** Raw data follows **
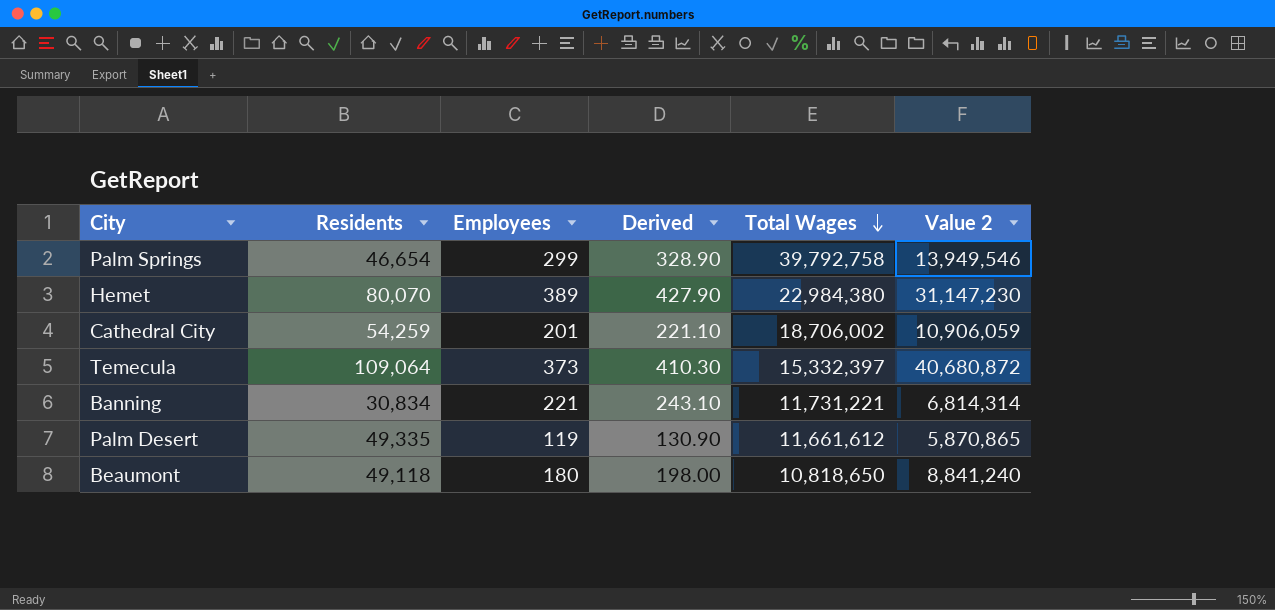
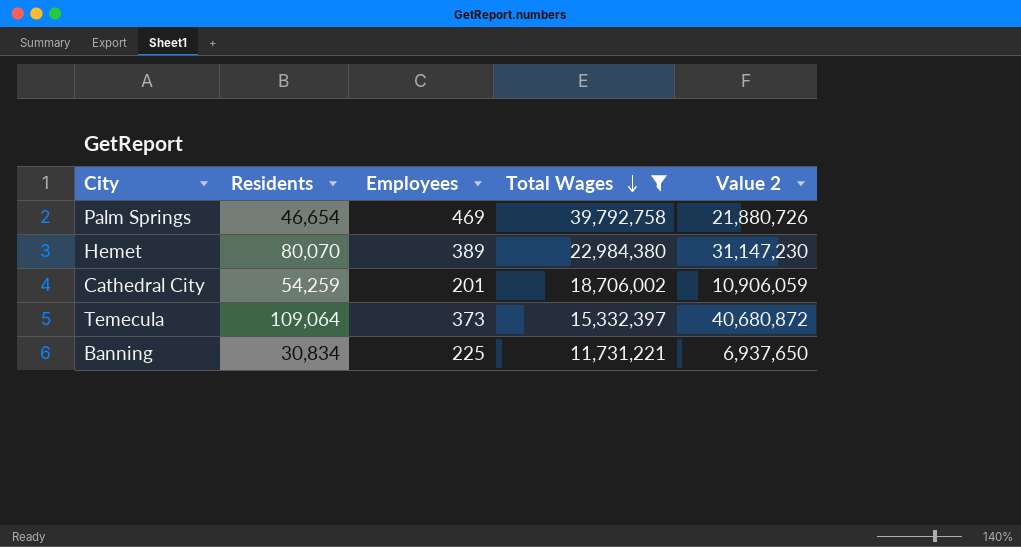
filter: none -> Total Wages >= 11,731,221
column Derived | formula: [Employees] * 1.1 -> none
Palm Springs | Employees: 299 -> 469
Palm Springs | Value 2: 13,949,546 -> 21,880,726
Banning | Employees: 221 -> 225
Banning | Value 2: 6,814,314 -> 6,937,650

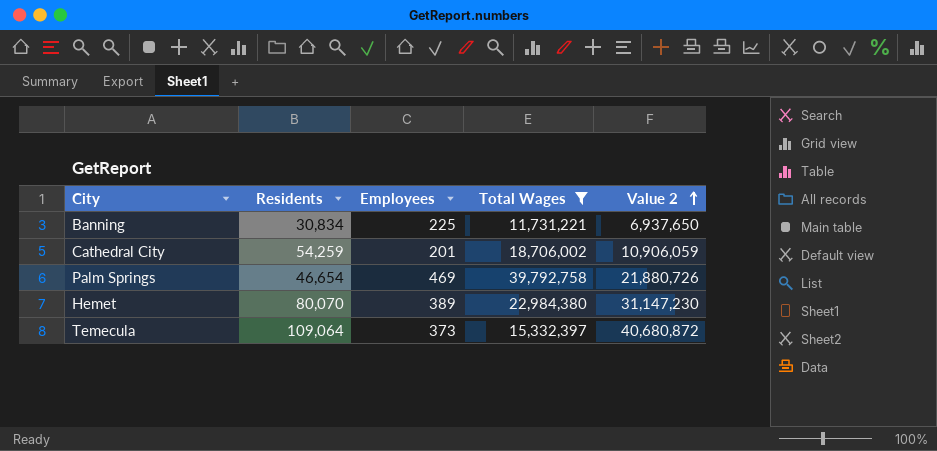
row order: Total Wages descending -> Value 2 ascending

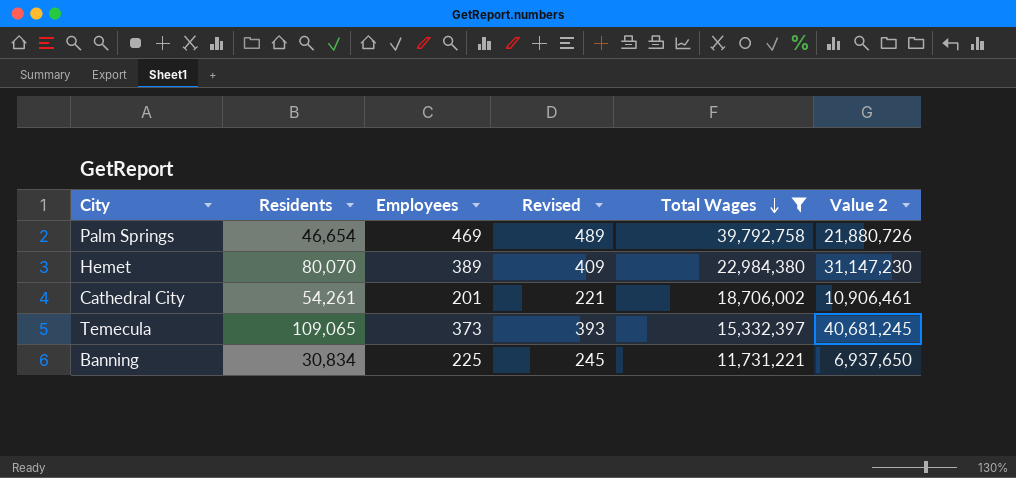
row order: Value 2 ascending -> Total Wages descending
column Revised | formula: none -> [Employees] + 20
Cathedral City | Residents: 54,259 -> 54,261
Cathedral City | Value 2: 10,906,059 -> 10,906,461
Temecula | Residents: 109,064 -> 109,065
Temecula | Value 2: 40,680,872 -> 40,681,245

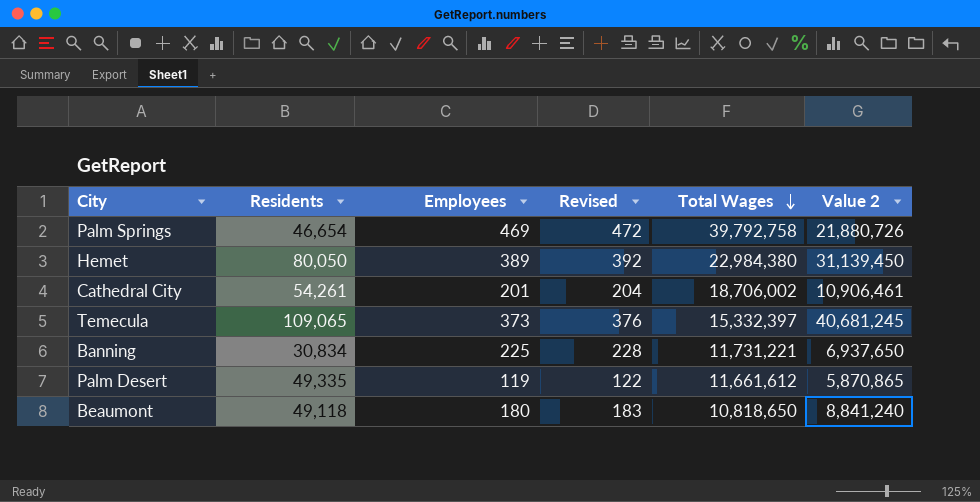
filter: Total Wages >= 11,731,221 -> none
column Revised | formula: [Employees] + 20 -> [Employees] + 3
Hemet | Residents: 80,070 -> 80,050
Hemet | Value 2: 31,147,230 -> 31,139,450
** End of Raw data **
Task directions:
Your answer is the line containing "filter: Total Wages >= 11,731,221 -> none" plus every line after it through the end of the entries, given again exactly and alone.

Result of this task:
filter: Total Wages >= 11,731,221 -> none
column Revised | formula: [Employees] + 20 -> [Employees] + 3
Hemet | Residents: 80,070 -> 80,050
Hemet | Value 2: 31,147,230 -> 31,139,450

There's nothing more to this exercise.